* _Data records_
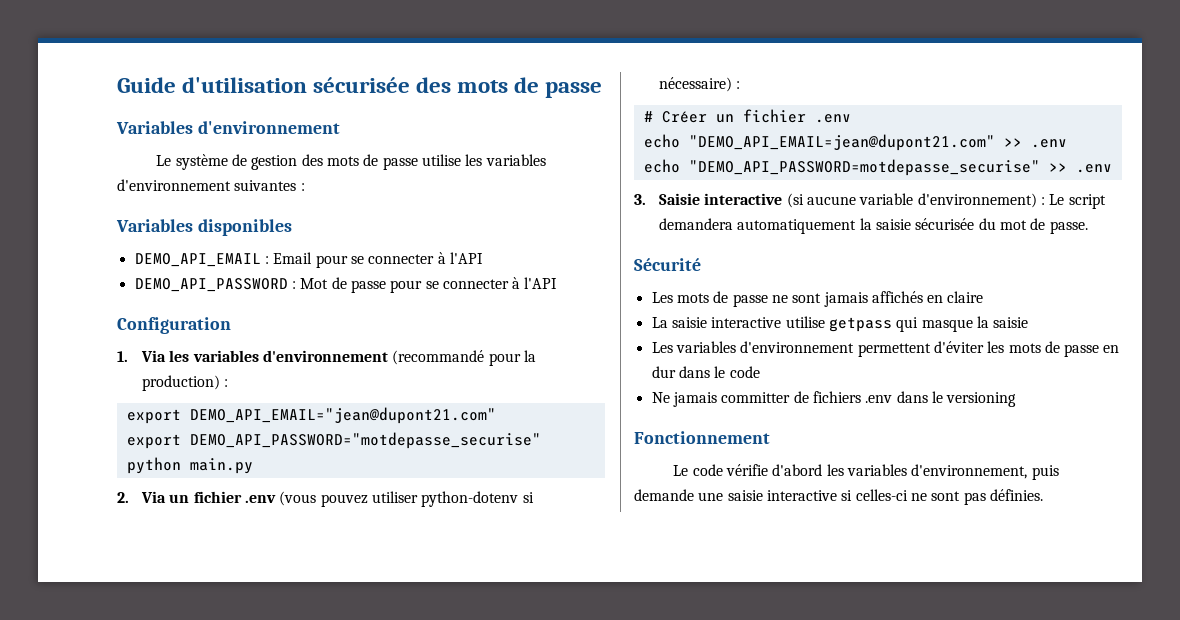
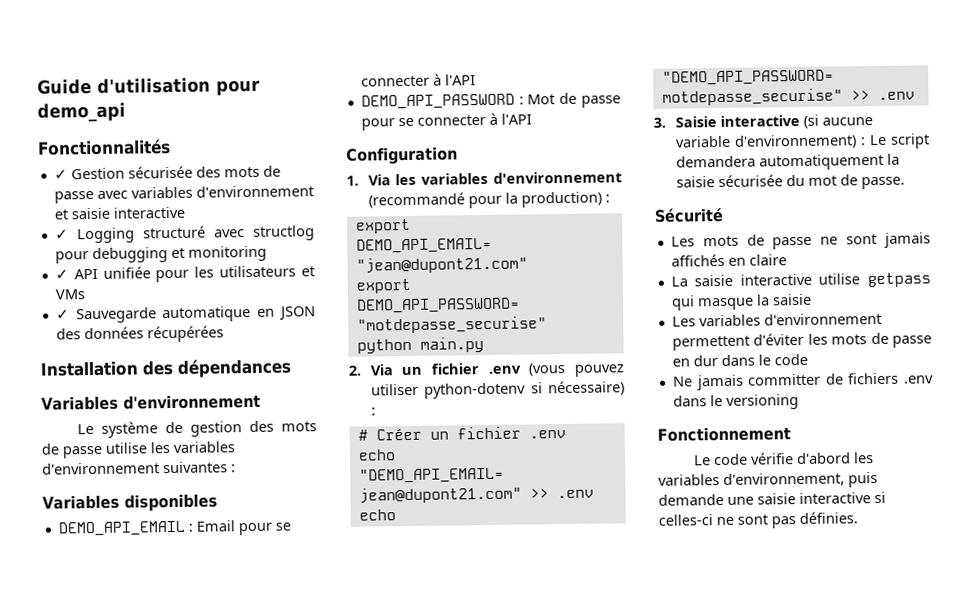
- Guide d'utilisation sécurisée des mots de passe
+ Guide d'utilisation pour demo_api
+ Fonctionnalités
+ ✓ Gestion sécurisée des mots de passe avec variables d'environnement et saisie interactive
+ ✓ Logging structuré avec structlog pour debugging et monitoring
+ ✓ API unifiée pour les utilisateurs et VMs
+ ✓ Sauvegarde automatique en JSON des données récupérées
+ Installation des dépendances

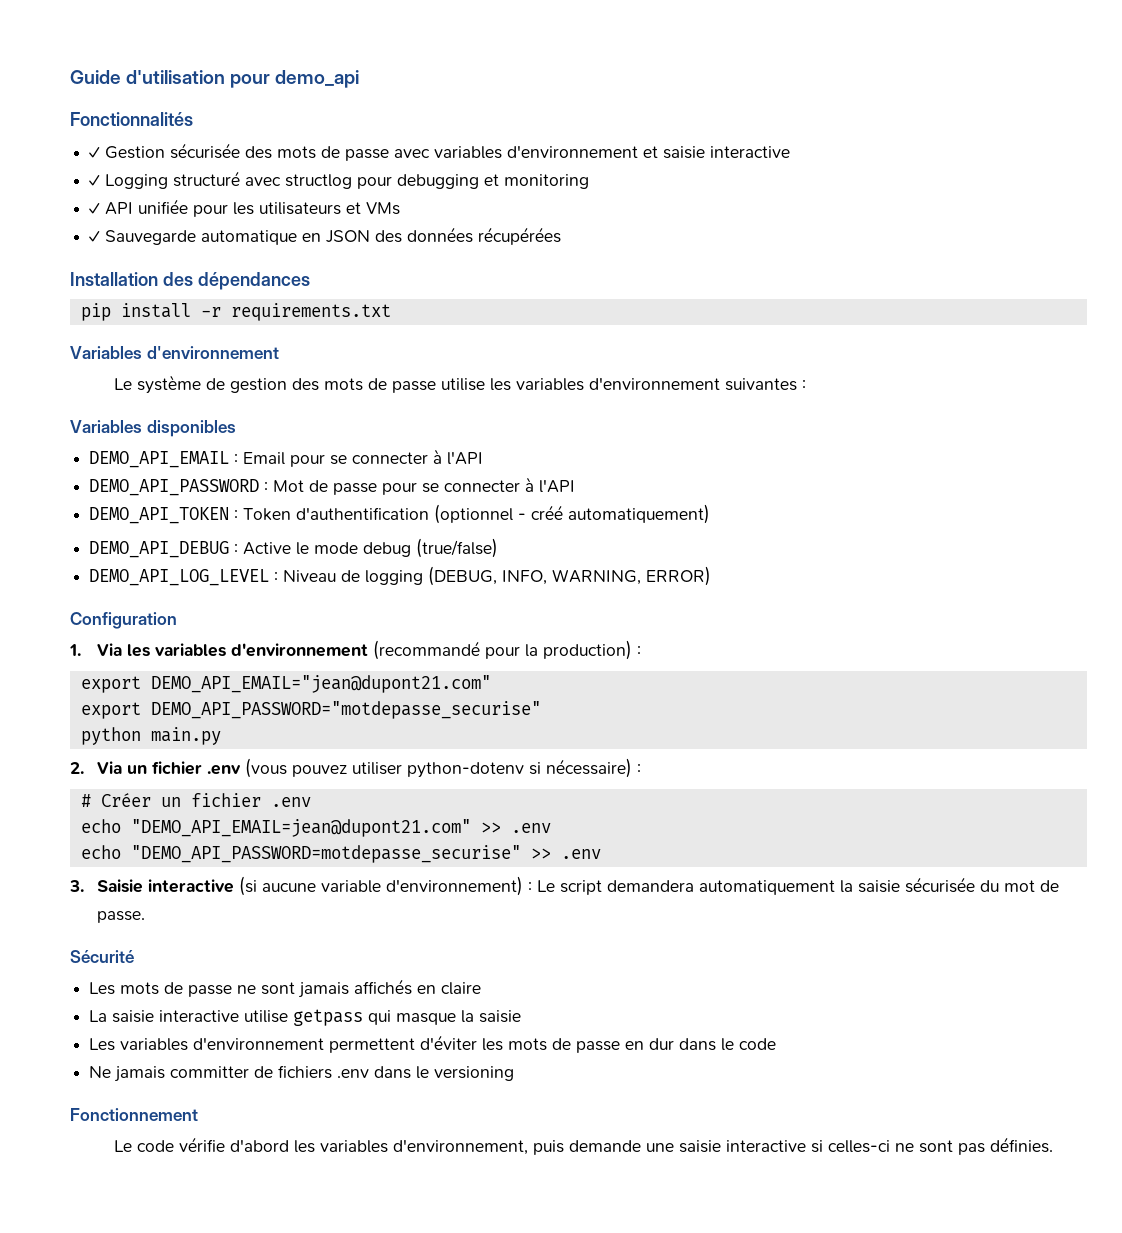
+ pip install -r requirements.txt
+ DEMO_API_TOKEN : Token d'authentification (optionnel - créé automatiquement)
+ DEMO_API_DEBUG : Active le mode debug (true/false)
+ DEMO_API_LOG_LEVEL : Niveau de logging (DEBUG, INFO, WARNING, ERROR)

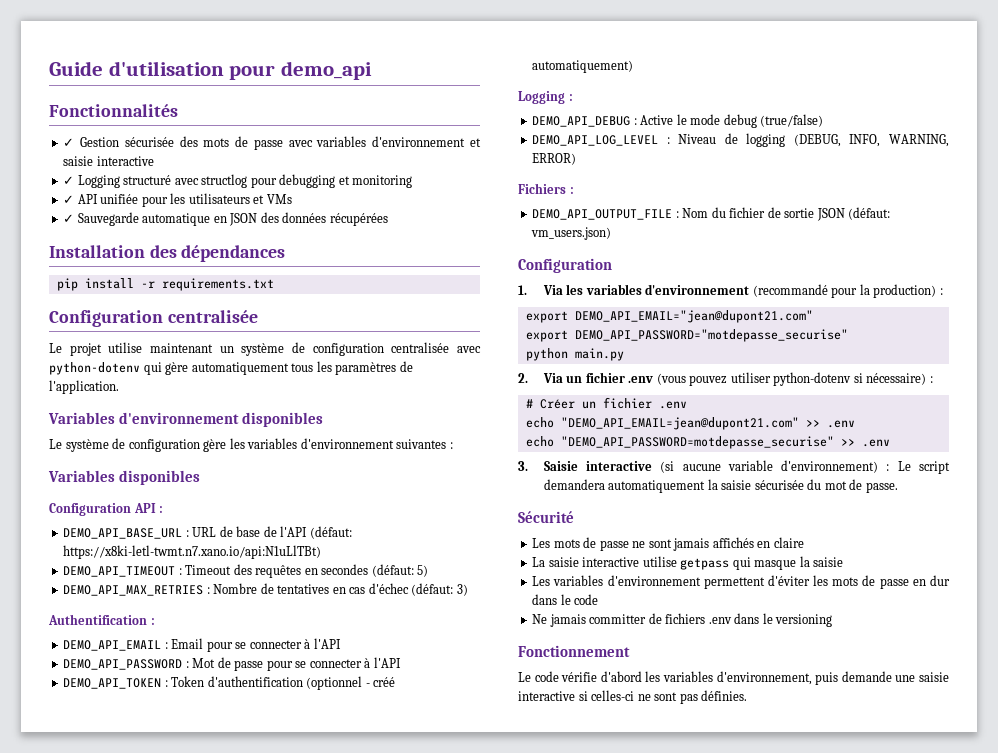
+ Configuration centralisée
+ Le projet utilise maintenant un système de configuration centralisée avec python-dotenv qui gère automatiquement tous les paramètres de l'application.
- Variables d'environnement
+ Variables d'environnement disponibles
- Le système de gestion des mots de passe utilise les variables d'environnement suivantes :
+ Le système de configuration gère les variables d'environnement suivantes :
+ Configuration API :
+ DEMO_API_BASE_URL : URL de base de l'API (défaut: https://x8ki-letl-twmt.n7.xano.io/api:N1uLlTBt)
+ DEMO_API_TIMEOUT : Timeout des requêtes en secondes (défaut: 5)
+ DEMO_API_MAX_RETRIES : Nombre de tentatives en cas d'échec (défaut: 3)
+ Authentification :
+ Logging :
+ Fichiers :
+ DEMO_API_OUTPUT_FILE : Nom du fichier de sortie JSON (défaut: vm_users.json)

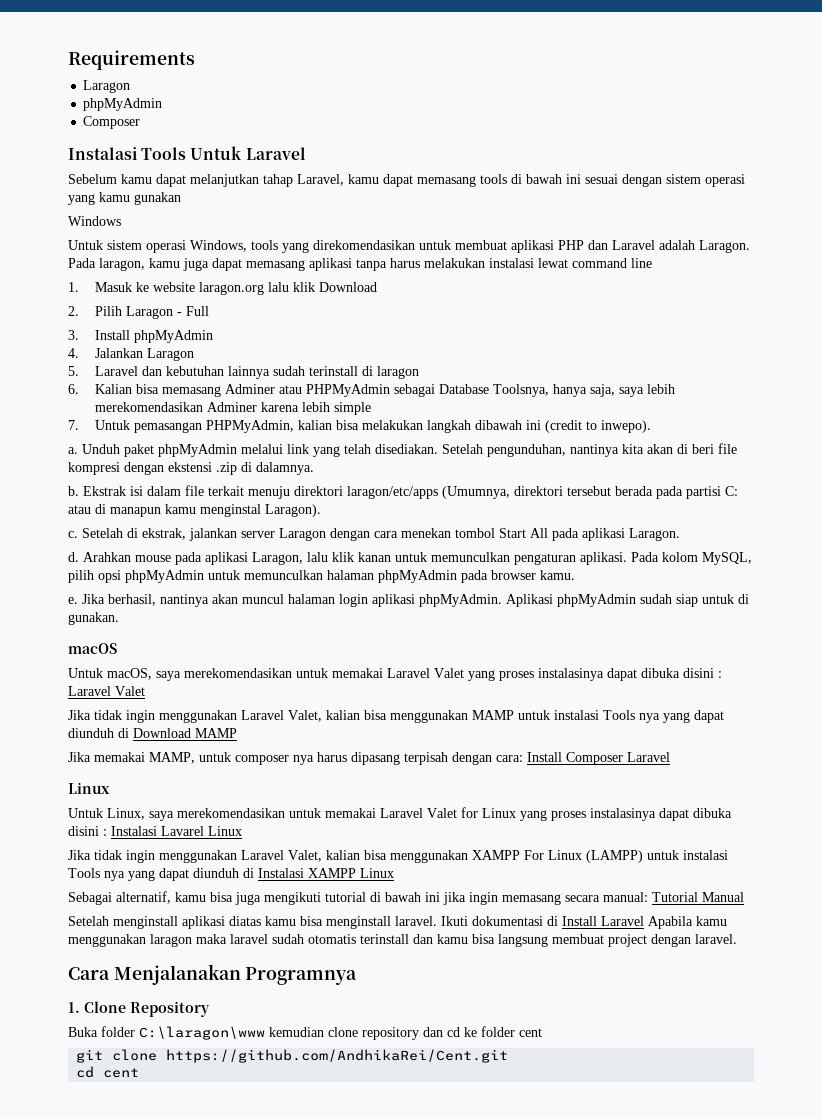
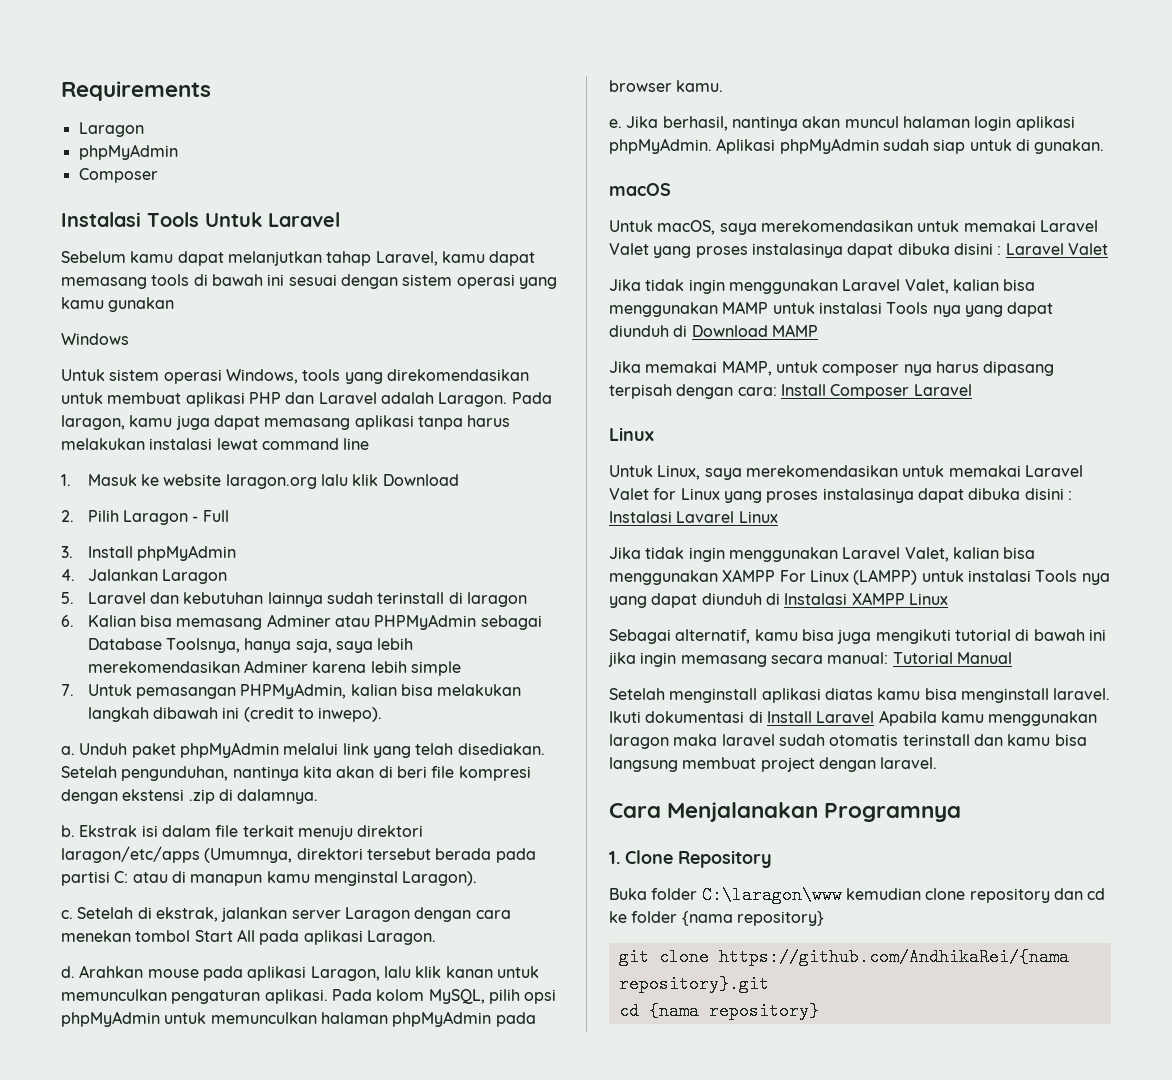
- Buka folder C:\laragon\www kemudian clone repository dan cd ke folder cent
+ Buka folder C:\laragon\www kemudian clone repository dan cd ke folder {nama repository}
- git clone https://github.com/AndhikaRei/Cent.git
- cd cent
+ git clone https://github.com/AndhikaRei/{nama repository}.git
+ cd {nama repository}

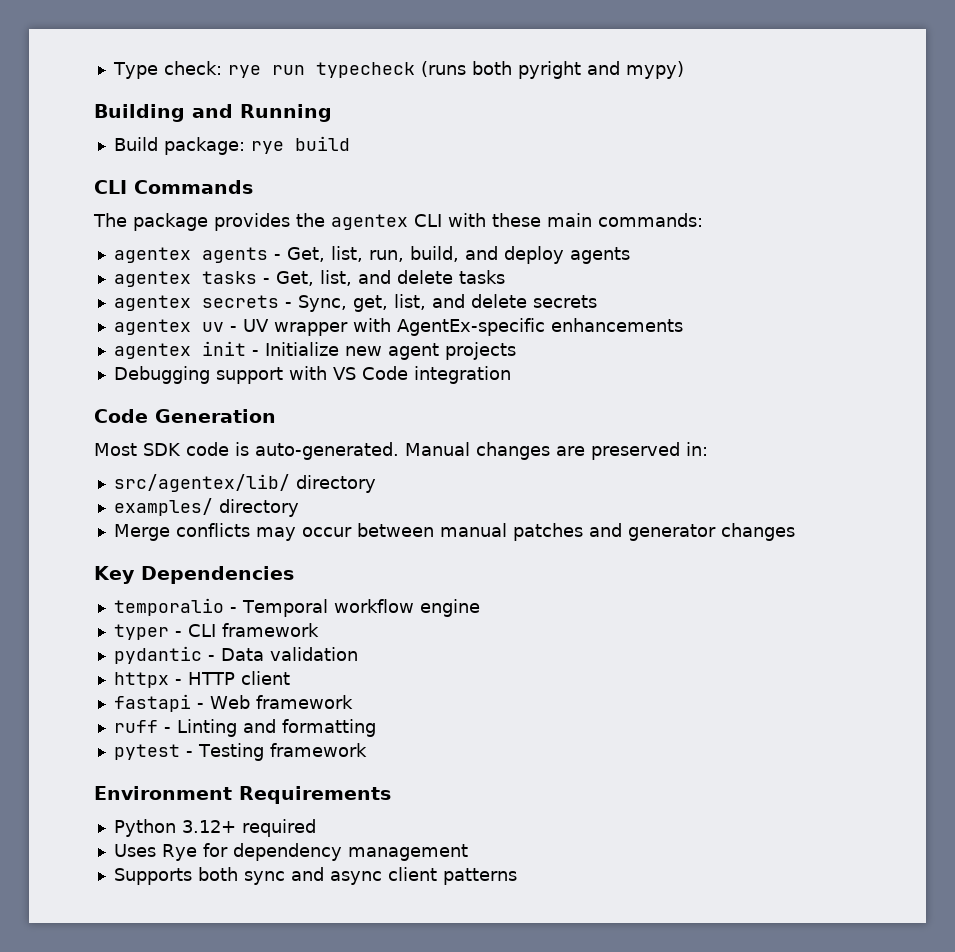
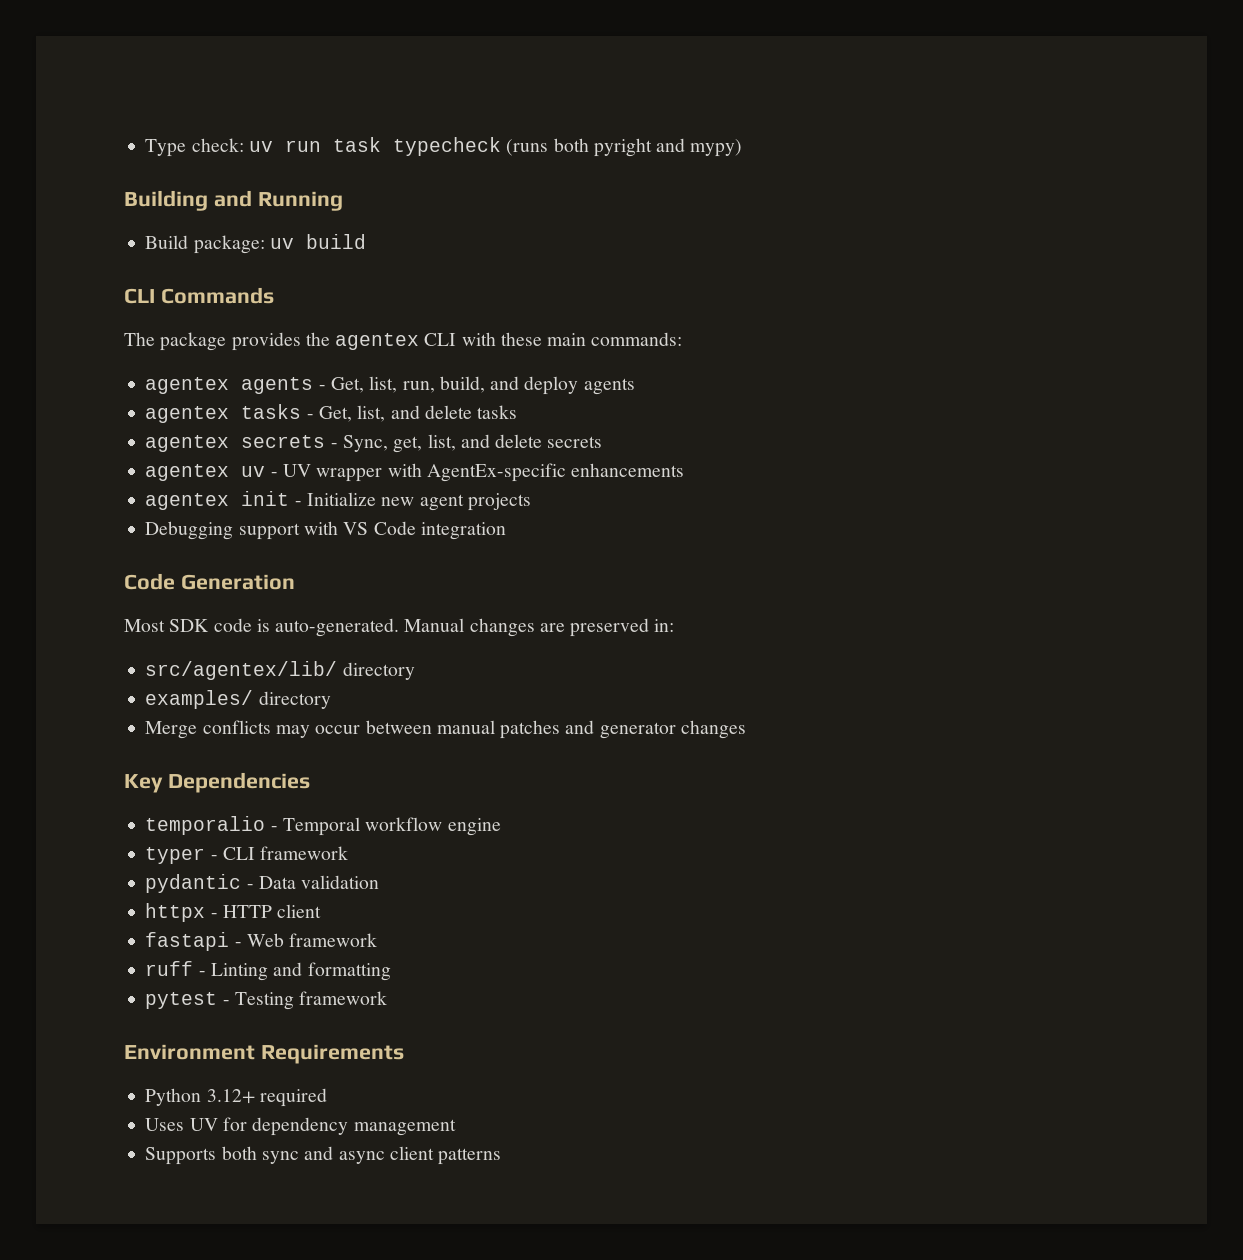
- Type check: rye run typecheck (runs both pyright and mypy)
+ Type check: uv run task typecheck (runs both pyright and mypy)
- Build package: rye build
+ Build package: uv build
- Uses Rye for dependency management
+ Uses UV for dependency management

* _What to do_
Print each line above exactly as it appears, excluding all images.

* _Response area_
- Guide d'utilisation sécurisée des mots de passe
+ Guide d'utilisation pour demo_api
+ Fonctionnalités
+ ✓ Gestion sécurisée des mots de passe avec variables d'environnement et saisie interactive
+ ✓ Logging structuré avec structlog pour debugging et monitoring
+ ✓ API unifiée pour les utilisateurs et VMs
+ ✓ Sauvegarde automatique en JSON des données récupérées
+ Installation des dépendances

+ pip install -r requirements.txt
+ DEMO_API_TOKEN : Token d'authentification (optionnel - créé automatiquement)
+ DEMO_API_DEBUG : Active le mode debug (true/false)
+ DEMO_API_LOG_LEVEL : Niveau de logging (DEBUG, INFO, WARNING, ERROR)

+ Configuration centralisée
+ Le projet utilise maintenant un système de configuration centralisée avec python-dotenv qui gère automatiquement tous les paramètres de l'application.
- Variables d'environnement
+ Variables d'environnement disponibles
- Le système de gestion des mots de passe utilise les variables d'environnement suivantes :
+ Le système de configuration gère les variables d'environnement suivantes :
+ Configuration API :
+ DEMO_API_BASE_URL : URL de base de l'API (défaut: https://x8ki-letl-twmt.n7.xano.io/api:N1uLlTBt)
+ DEMO_API_TIMEOUT : Timeout des requêtes en secondes (défaut: 5)
+ DEMO_API_MAX_RETRIES : Nombre de tentatives en cas d'échec (défaut: 3)
+ Authentification :
+ Logging :
+ Fichiers :
+ DEMO_API_OUTPUT_FILE : Nom du fichier de sortie JSON (défaut: vm_users.json)

- Buka folder C:\laragon\www kemudian clone repository dan cd ke folder cent
+ Buka folder C:\laragon\www kemudian clone repository dan cd ke folder {nama repository}
- git clone https://github.com/AndhikaRei/Cent.git
- cd cent
+ git clone https://github.com/AndhikaRei/{nama repository}.git
+ cd {nama repository}

- Type check: rye run typecheck (runs both pyright and mypy)
+ Type check: uv run task typecheck (runs both pyright and mypy)
- Build package: rye build
+ Build package: uv build
- Uses Rye for dependency management
+ Uses UV for dependency management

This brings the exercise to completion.